Modification records
--------------------

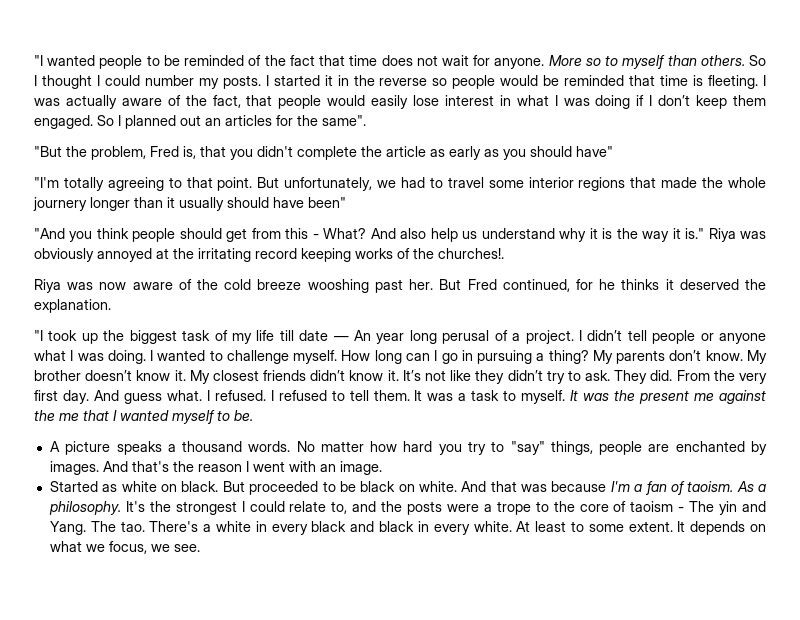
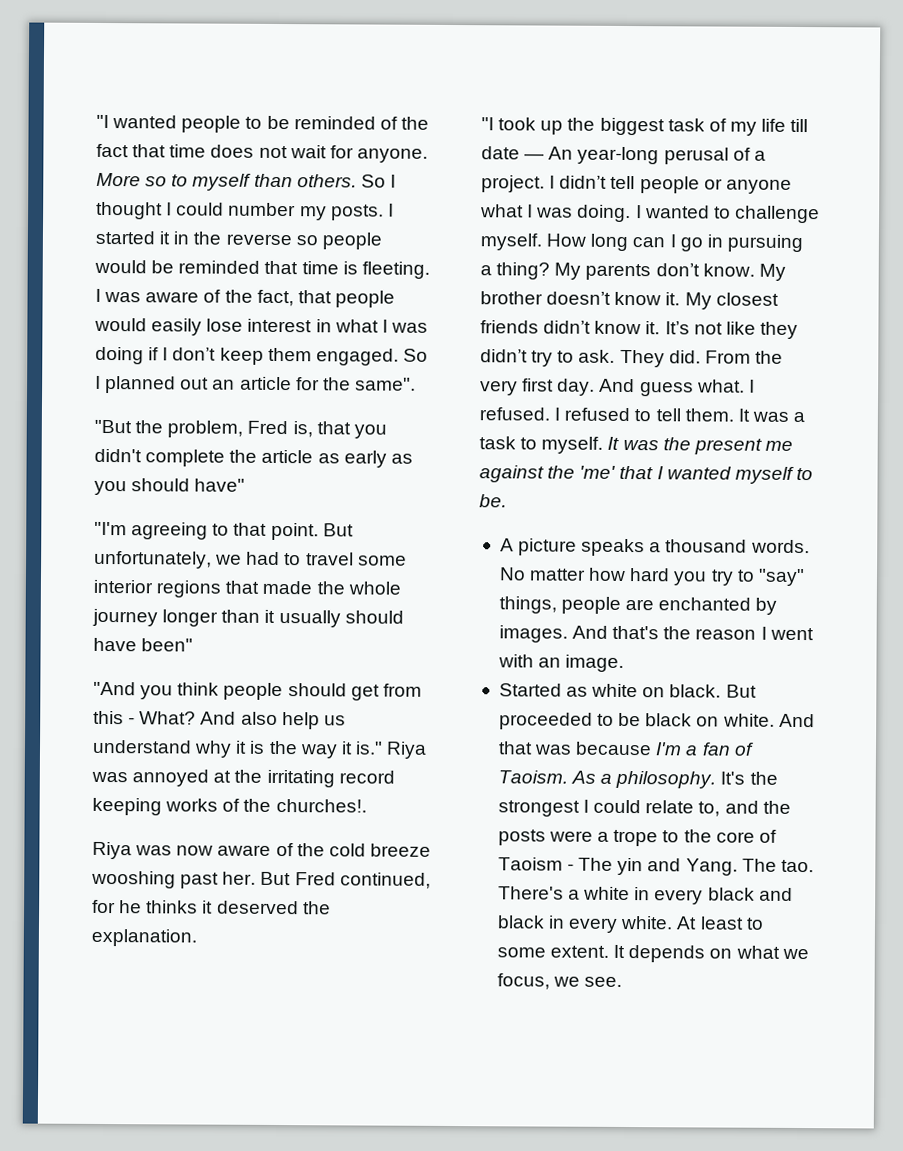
[65,95,117,109] actually -> (142, 297) none
[225,115,272,126] articles -> [239,376,292,391] article
[63,177,104,191] totally -> (127, 528) none
[33,197,87,211] journery -> [92,608,158,627] journey
[34,248,94,262] obviously -> (128, 777) none
[376,330,437,344] year long -> [577,146,660,165] year-long
[59,413,79,421] me -> [579,465,617,479] 'me'
[687,481,734,492] taoism. -> [497,770,568,784] Taoism.
[630,501,674,512] taoism -> [497,857,563,871] Taoism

--------------------

## Your instructions
Check each line of the data for "Taoism". Copy the lines where it turns up.

## Response area
[687,481,734,492] taoism. -> [497,770,568,784] Taoism.
[630,501,674,512] taoism -> [497,857,563,871] Taoism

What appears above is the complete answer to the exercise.